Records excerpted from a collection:

Start of Block

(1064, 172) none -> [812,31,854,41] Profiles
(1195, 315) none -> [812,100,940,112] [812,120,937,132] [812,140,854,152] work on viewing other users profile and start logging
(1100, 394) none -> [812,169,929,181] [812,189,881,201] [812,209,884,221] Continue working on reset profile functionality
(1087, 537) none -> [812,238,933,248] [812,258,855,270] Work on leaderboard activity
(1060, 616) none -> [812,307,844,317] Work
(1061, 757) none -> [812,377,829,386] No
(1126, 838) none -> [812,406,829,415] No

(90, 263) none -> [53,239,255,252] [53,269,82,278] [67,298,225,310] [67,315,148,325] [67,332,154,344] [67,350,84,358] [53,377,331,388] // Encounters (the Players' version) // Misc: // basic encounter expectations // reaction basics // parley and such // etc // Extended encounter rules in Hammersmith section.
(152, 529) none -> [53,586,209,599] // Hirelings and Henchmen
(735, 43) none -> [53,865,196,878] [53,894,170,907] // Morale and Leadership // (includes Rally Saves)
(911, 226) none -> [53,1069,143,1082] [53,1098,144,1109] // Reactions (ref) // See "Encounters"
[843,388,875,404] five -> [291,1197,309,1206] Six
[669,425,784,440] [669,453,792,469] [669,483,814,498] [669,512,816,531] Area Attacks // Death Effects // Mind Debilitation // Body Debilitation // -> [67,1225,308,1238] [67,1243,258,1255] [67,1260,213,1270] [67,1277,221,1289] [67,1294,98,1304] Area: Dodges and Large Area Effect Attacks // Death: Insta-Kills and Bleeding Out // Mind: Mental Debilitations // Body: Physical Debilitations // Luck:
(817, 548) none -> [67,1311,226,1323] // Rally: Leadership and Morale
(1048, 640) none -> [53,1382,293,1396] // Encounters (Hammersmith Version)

End of Block
Start of Block

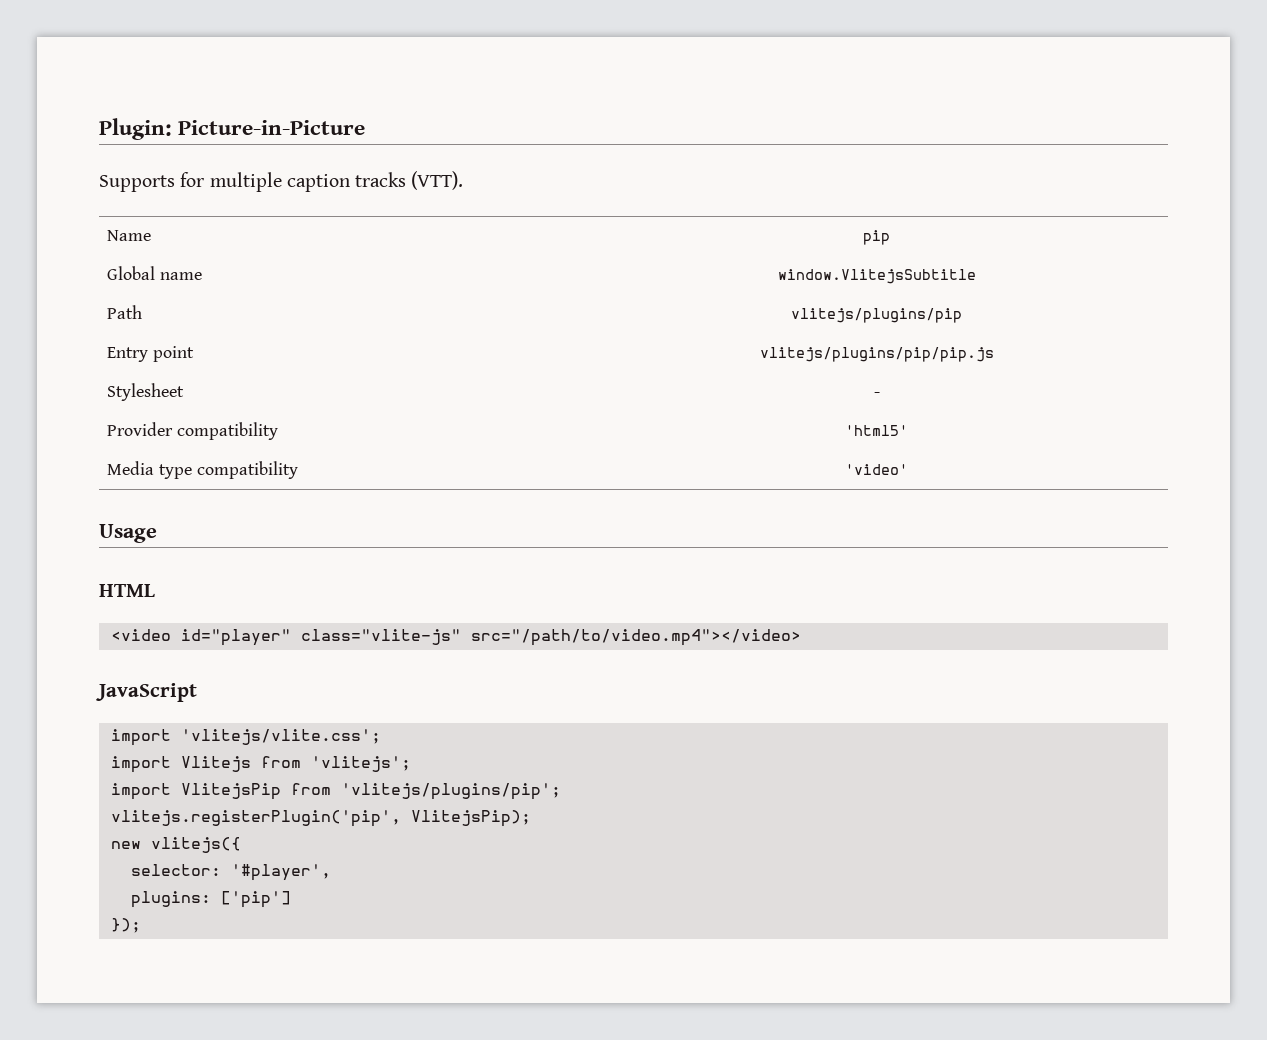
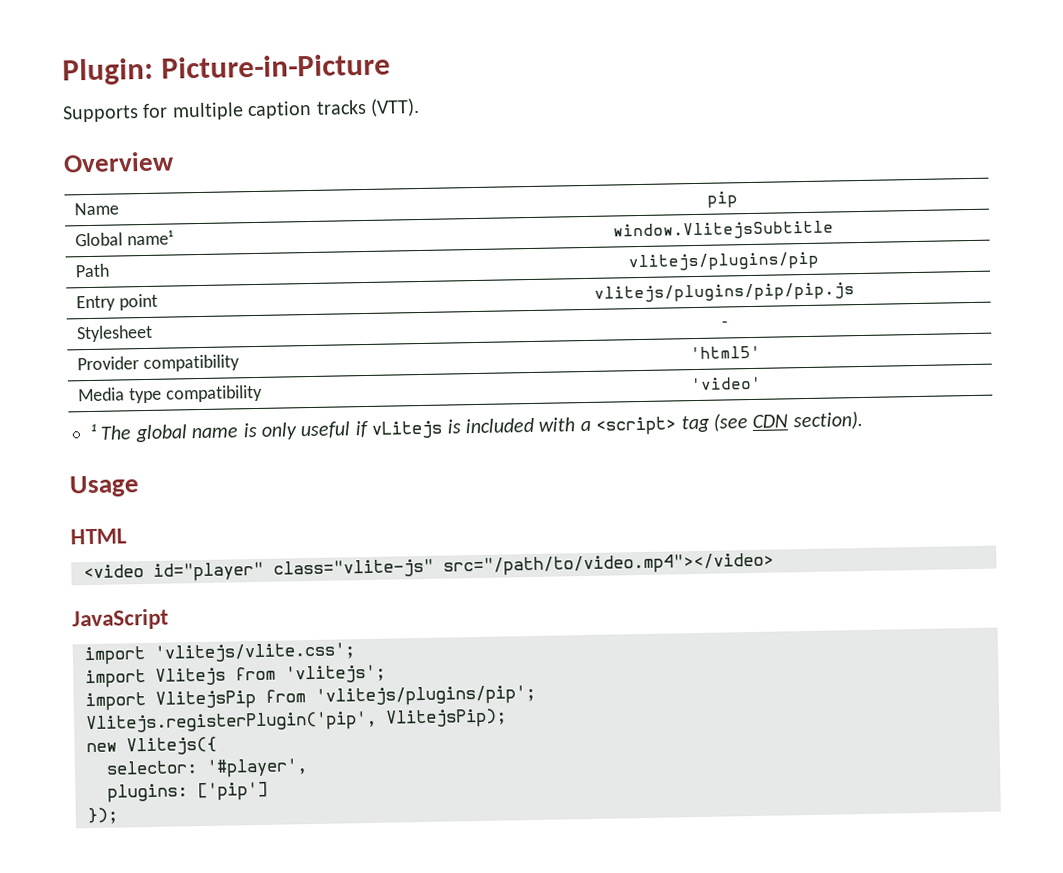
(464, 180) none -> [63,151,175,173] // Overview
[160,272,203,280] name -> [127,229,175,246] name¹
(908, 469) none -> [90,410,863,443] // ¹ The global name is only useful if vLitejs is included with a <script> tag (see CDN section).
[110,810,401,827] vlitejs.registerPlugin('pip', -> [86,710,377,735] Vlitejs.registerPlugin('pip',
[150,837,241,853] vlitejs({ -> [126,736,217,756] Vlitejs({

End of Block

• Task objective:
Your answer should be each line from the entries that includes the string "name".

• Problem solution:
[160,272,203,280] name -> [127,229,175,246] name¹
(908, 469) none -> [90,410,863,443] // ¹ The global name is only useful if vLitejs is included with a <script> tag (see CDN section).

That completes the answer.